- Exercise: Word for word, reproduce the records, keeping none of the pictures.

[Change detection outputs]
###
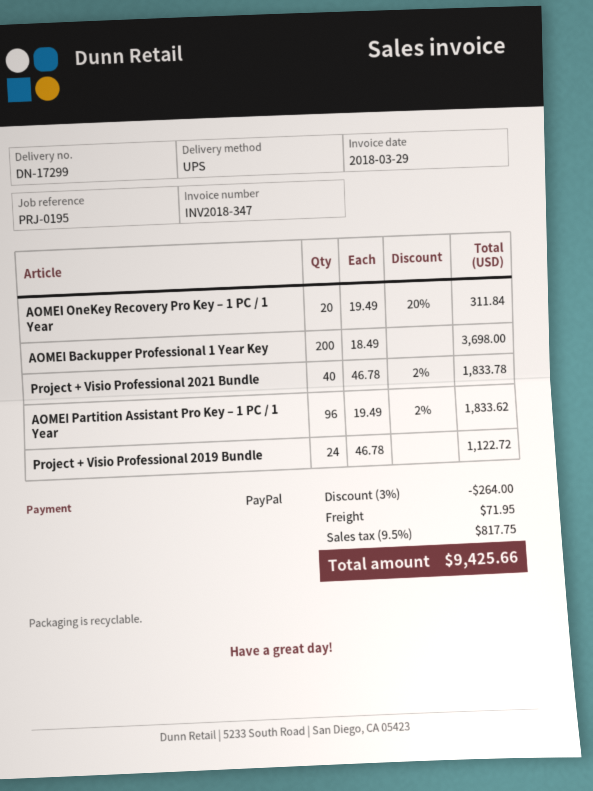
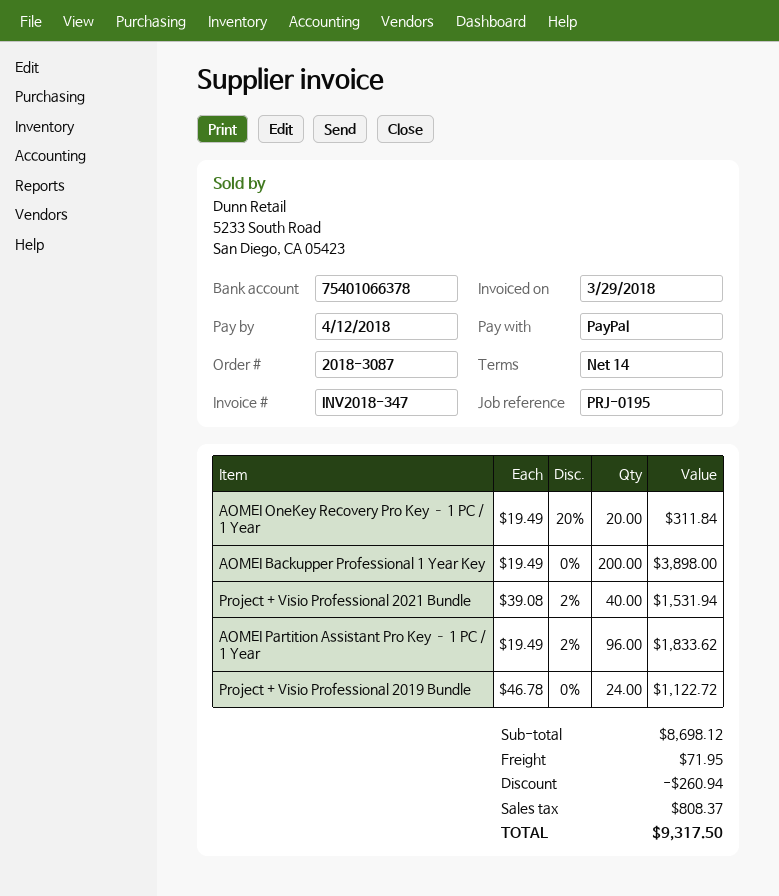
AOMEI Backupper Professional 1 Year Key: 200 x 18.49 = 3698.00 -> 200 x 19.49 = 3898.00
Project + Visio Professional 2021 Bundle: 40 x 46.78 - 2% = 1833.78 -> 40 x 39.08 - 2% = 1531.94
discount: 264.00 -> 260.94
tax: 817.75 -> 808.37
total: 9425.66 -> 9317.50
###
- Solution to this task:
AOMEI Backupper Professional 1 Year Key: 200 x 18.49 = 3698.00 -> 200 x 19.49 = 3898.00
Project + Visio Professional 2021 Bundle: 40 x 46.78 - 2% = 1833.78 -> 40 x 39.08 - 2% = 1531.94
discount: 264.00 -> 260.94
tax: 817.75 -> 808.37
total: 9425.66 -> 9317.50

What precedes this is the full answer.